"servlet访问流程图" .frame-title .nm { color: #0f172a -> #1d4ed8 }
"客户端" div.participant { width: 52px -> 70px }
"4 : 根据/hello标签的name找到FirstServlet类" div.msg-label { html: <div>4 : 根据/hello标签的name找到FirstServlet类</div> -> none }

...

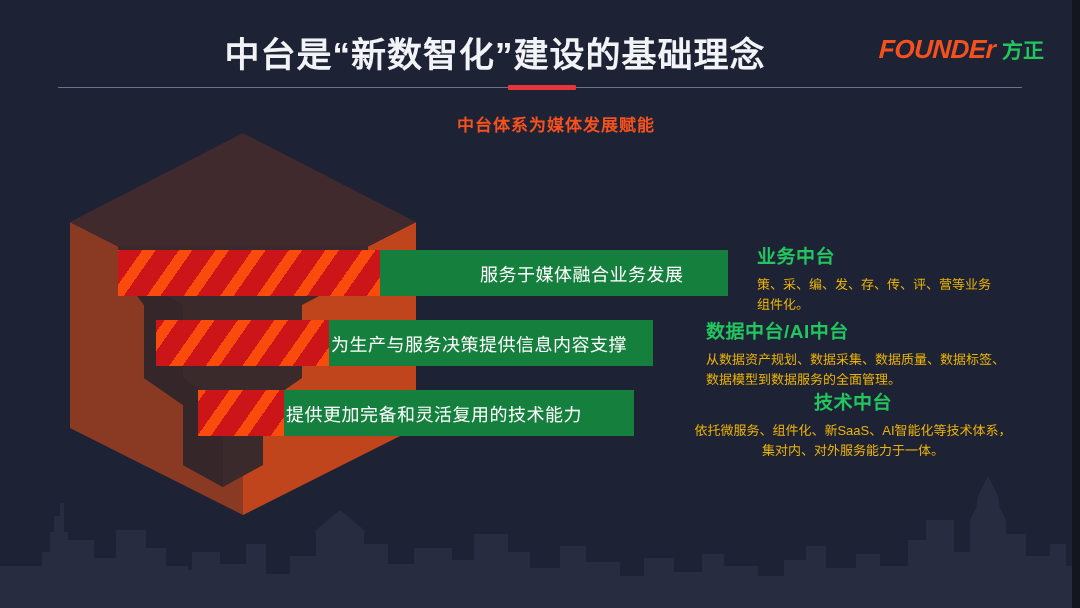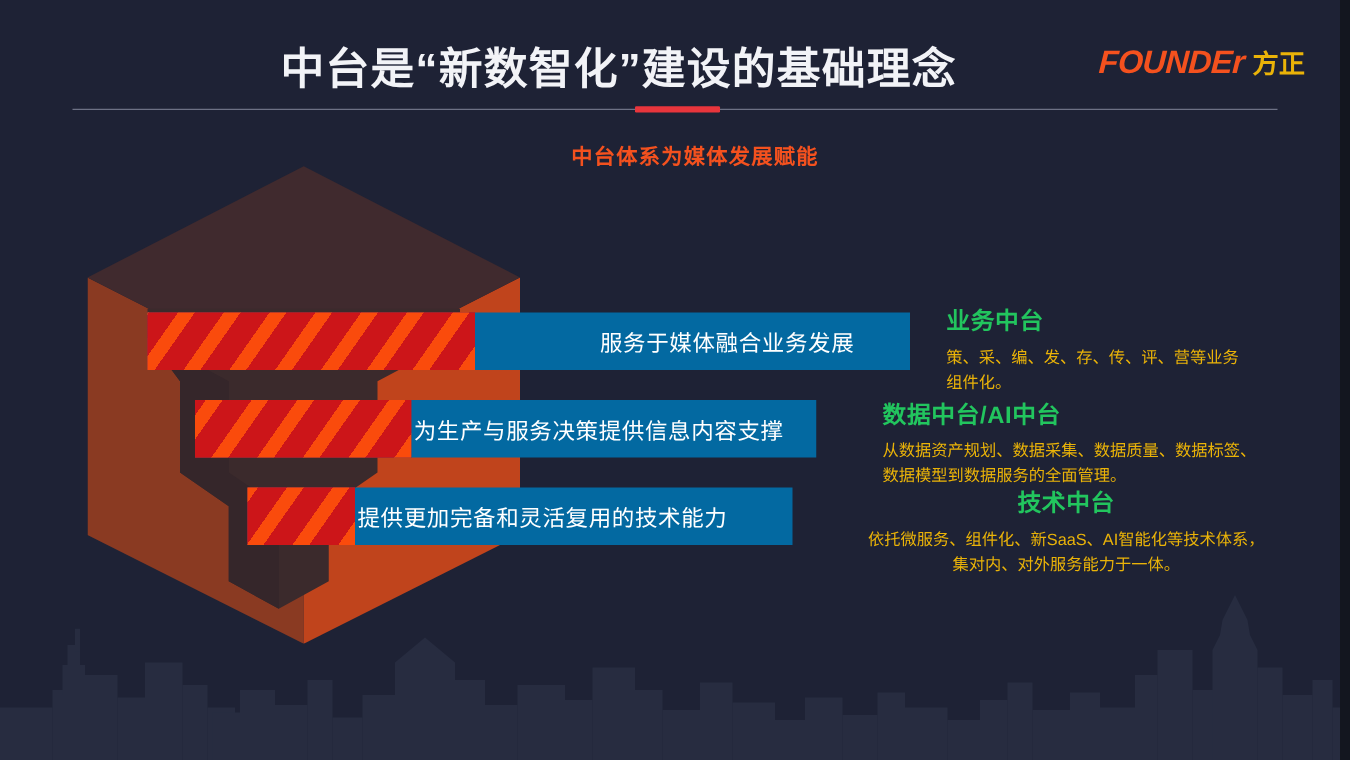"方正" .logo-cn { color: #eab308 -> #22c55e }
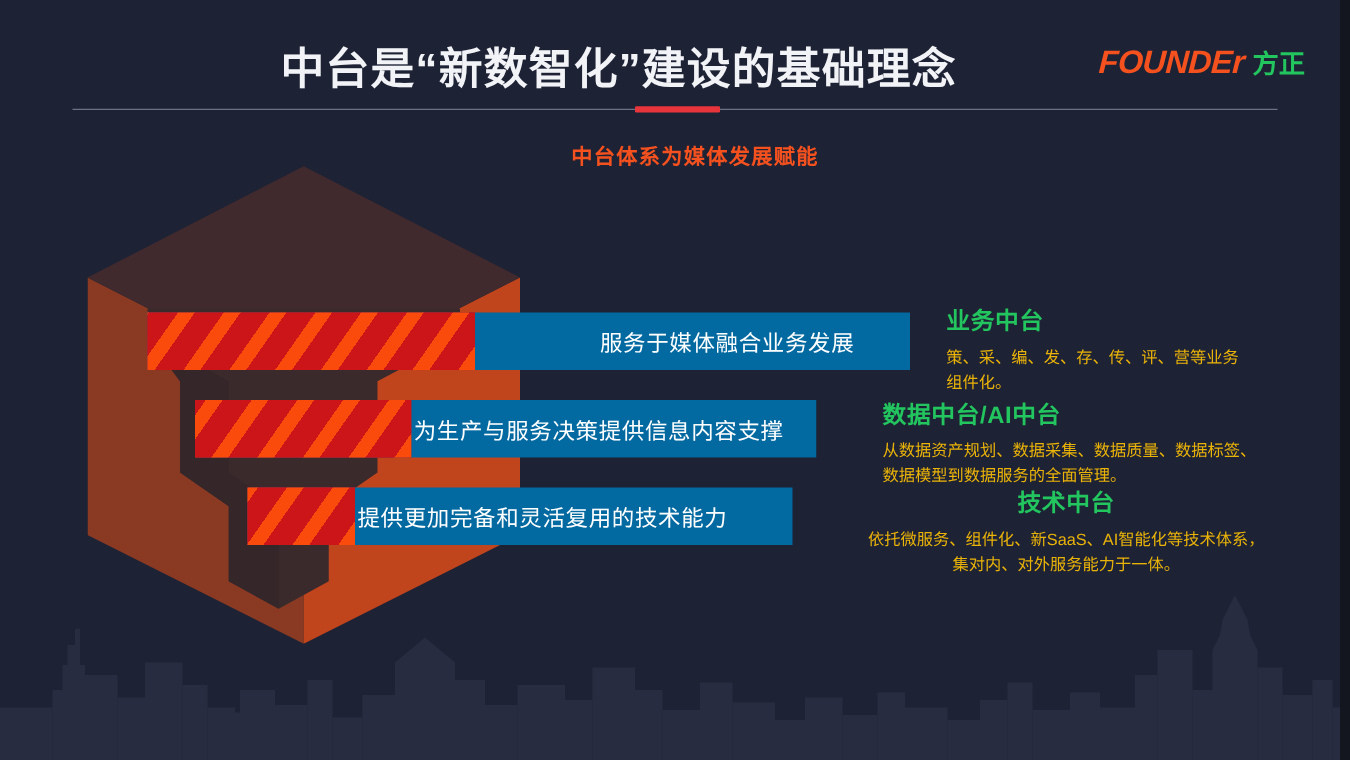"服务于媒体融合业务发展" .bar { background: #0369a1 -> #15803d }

▸ Exercise description: In the entries above, the lines from the one bearing "color: #0f172a ->" up to and including the one bearing "<div>4 : 根据/hello标签的name找到FirstServlet类</div>" should be transcribed exactly; no other line is wanted.

▸ Reply to the exercise:
"servlet访问流程图" .frame-title .nm { color: #0f172a -> #1d4ed8 }
"客户端" div.participant { width: 52px -> 70px }
"4 : 根据/hello标签的name找到FirstServlet类" div.msg-label { html: <div>4 : 根据/hello标签的name找到FirstServlet类</div> -> none }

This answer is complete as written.